- Aim of the task
What lines in the material hold the string "filter"? Return every one of them.

- Data supplied
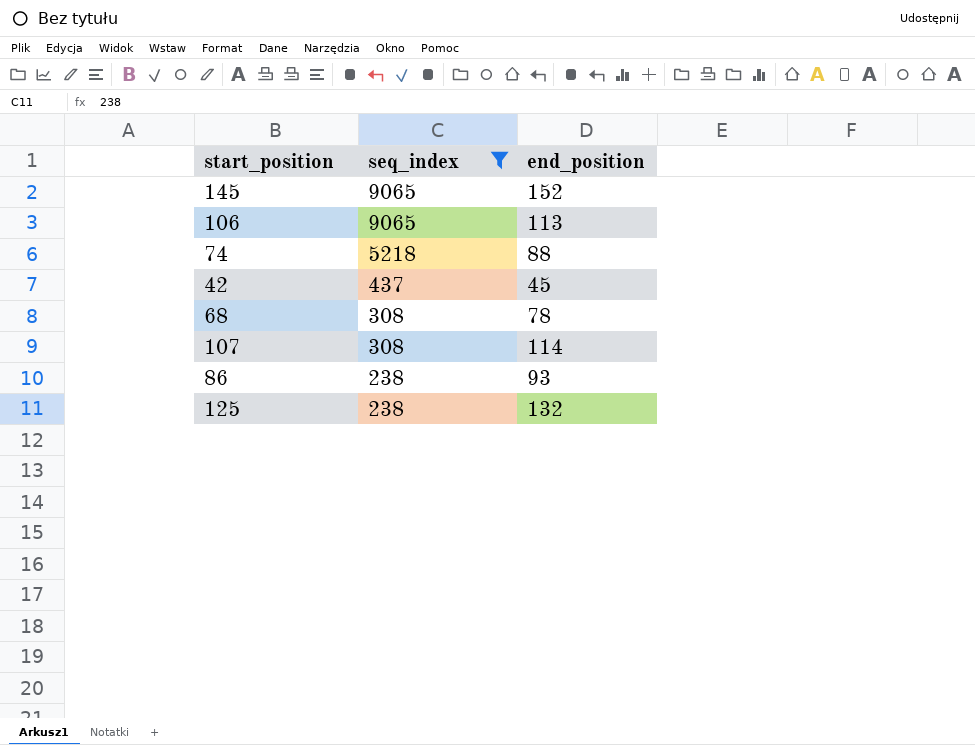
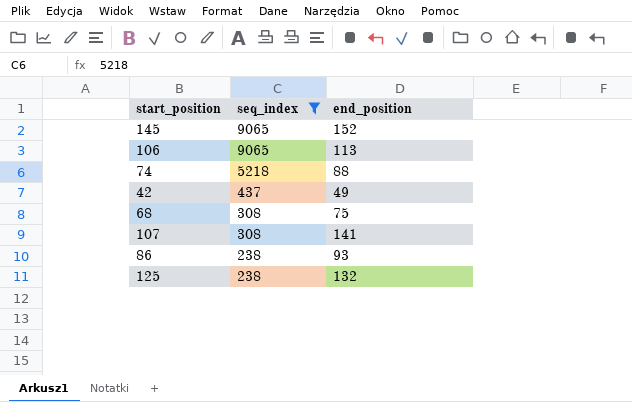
42 | end_position: 45 -> 49
68 | end_position: 78 -> 75
107 | end_position: 114 -> 141

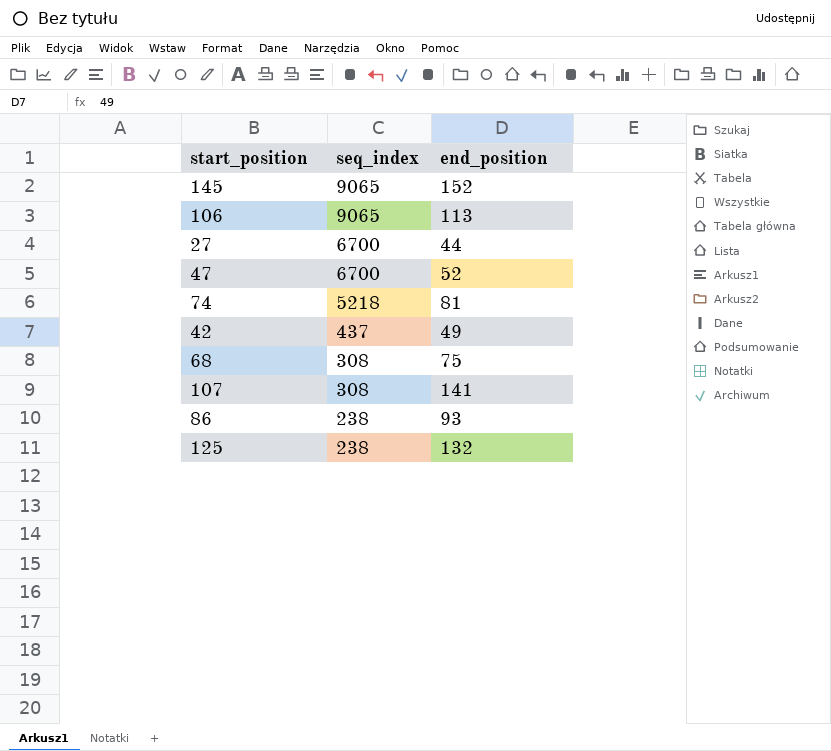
filter: seq_index != 6700 -> none
74 | end_position: 88 -> 81

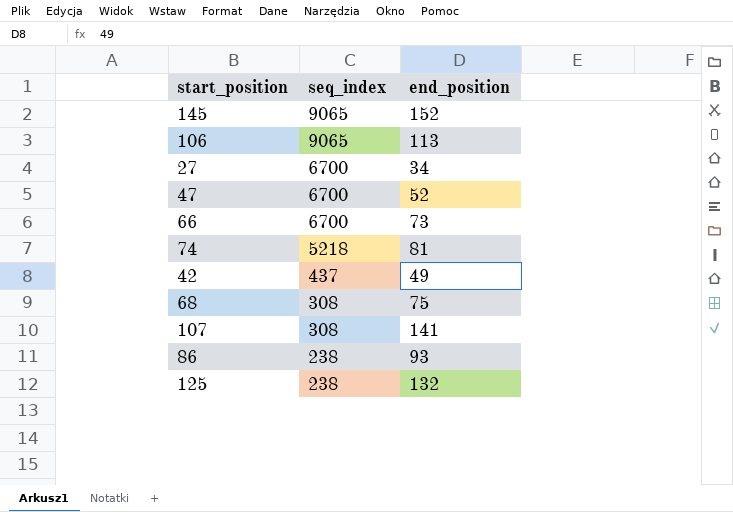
27 | end_position: 44 -> 34
row 66: none -> 6700 | 73

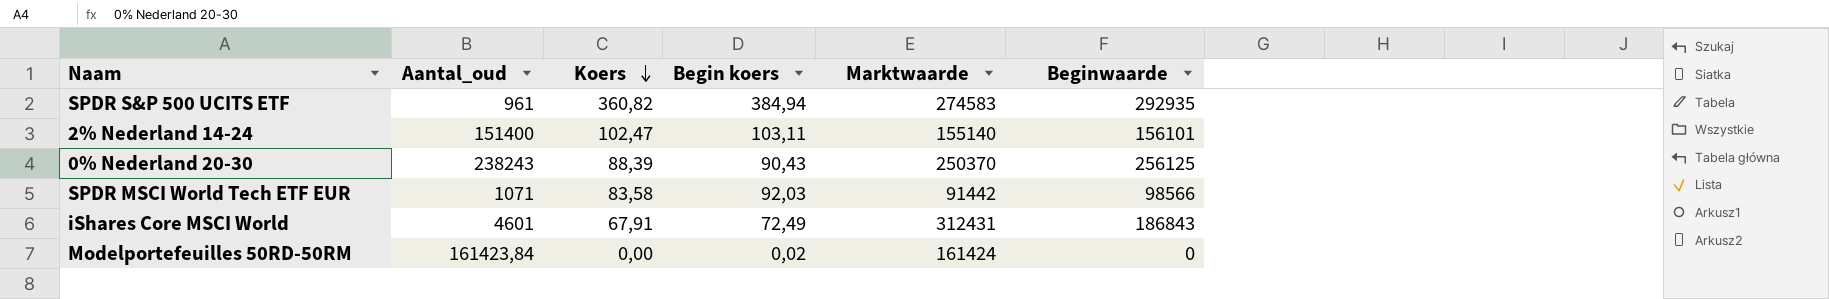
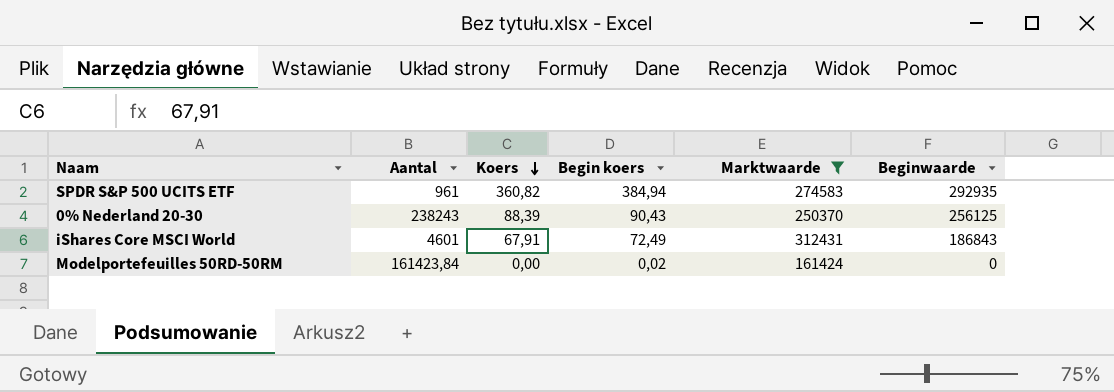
filter: none -> Marktwaarde >= 161424
column name: Aantal_oud -> Aantal

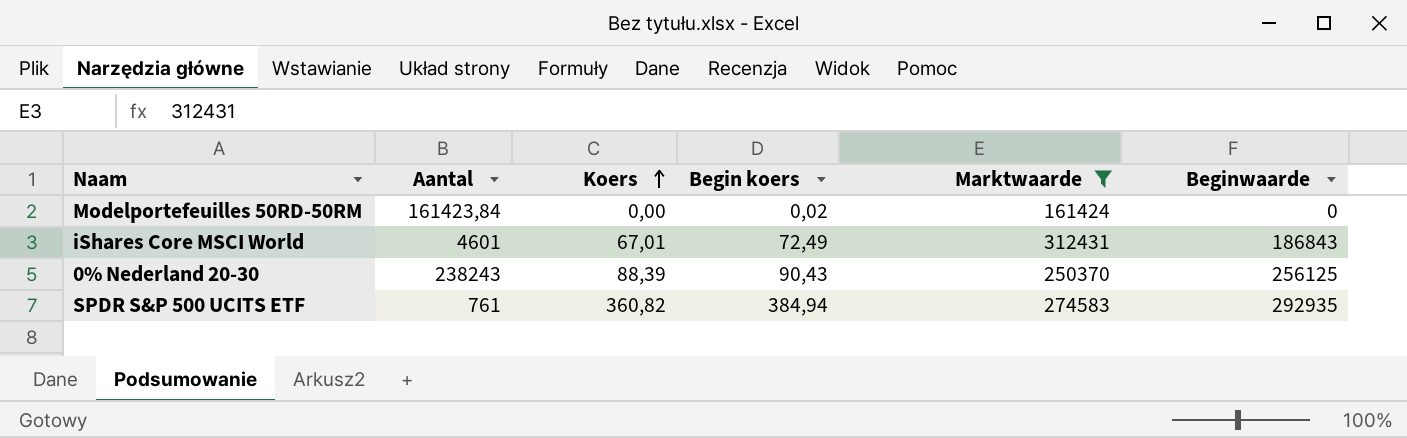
row order: Koers descending -> Koers ascending
iShares Core MSCI World | Koers: 67,91 -> 67,01
SPDR S&P 500 UCITS ETF | Aantal: 961 -> 761

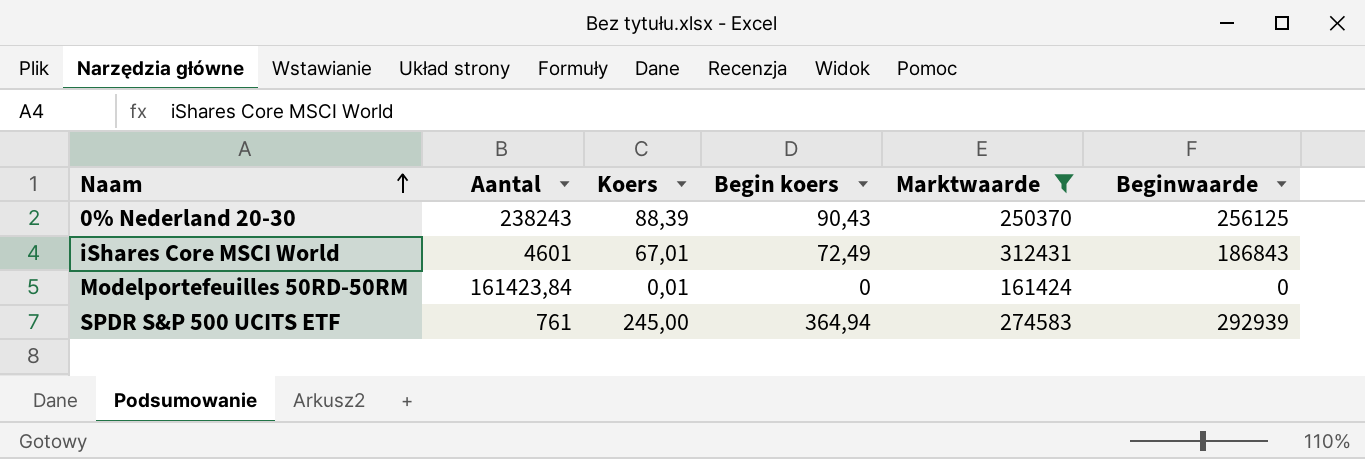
row order: Koers ascending -> Naam ascending
Modelportefeuilles 50RD-50RM | Koers: 0,00 -> 0,01
Modelportefeuilles 50RD-50RM | Begin koers: 0,02 -> 0
SPDR S&P 500 UCITS ETF | Koers: 360,82 -> 245,00
SPDR S&P 500 UCITS ETF | Begin koers: 384,94 -> 364,94
SPDR S&P 500 UCITS ETF | Beginwaarde: 292935 -> 292939

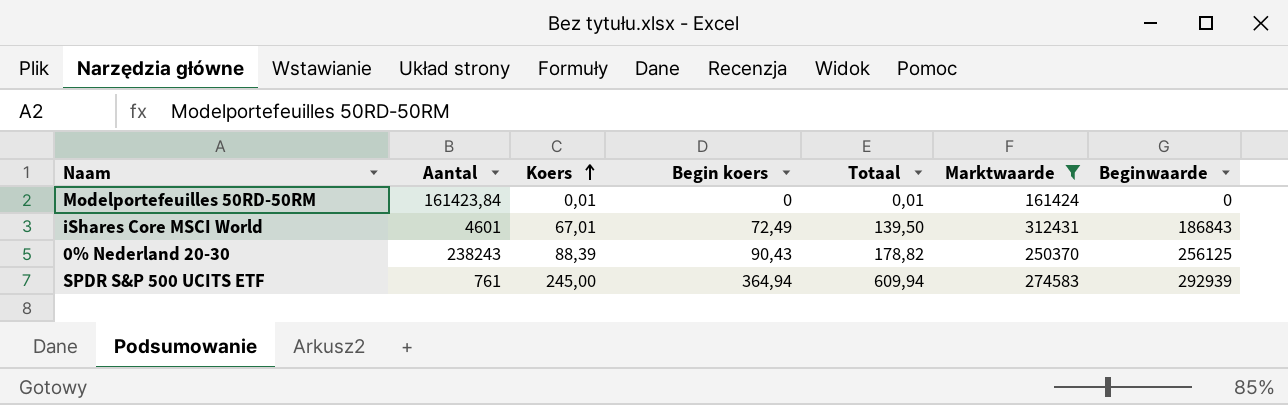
row order: Naam ascending -> Koers ascending
column Totaal | formula: none -> [Koers] + [Begin koers]

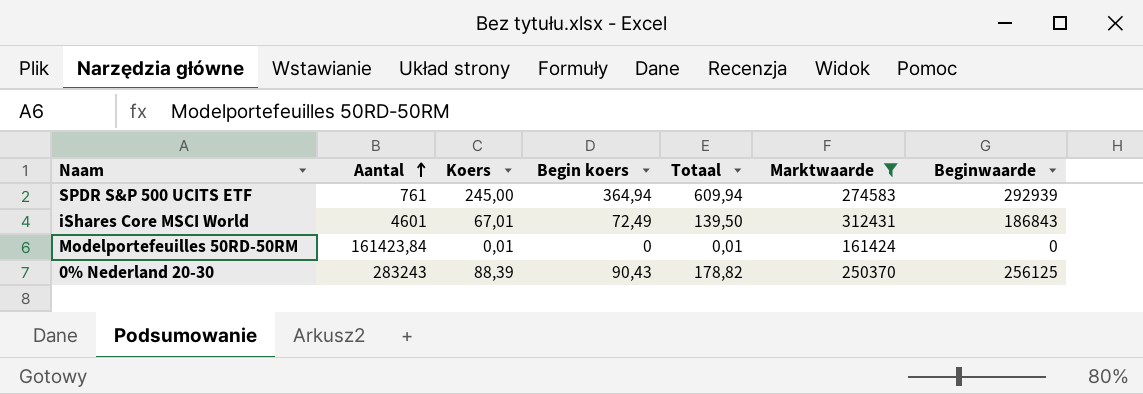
row order: Koers ascending -> Aantal ascending
0% Nederland 20-30 | Aantal: 238243 -> 283243

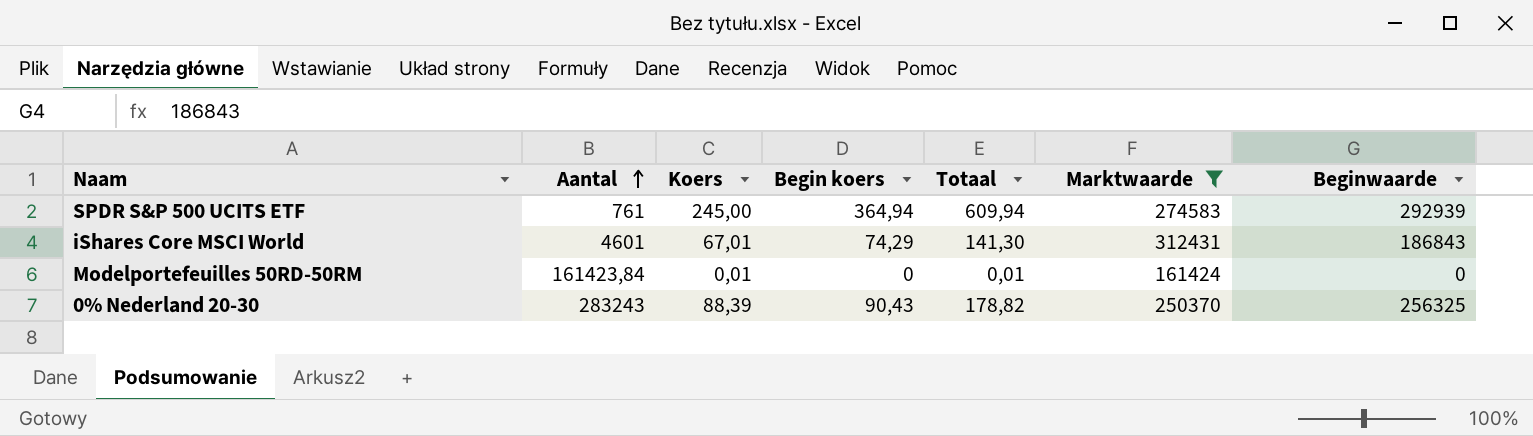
iShares Core MSCI World | Begin koers: 72,49 -> 74,29
iShares Core MSCI World | Totaal: 139,50 -> 141,30
0% Nederland 20-30 | Beginwaarde: 256125 -> 256325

- Answer
filter: seq_index != 6700 -> none
filter: none -> Marktwaarde >= 161424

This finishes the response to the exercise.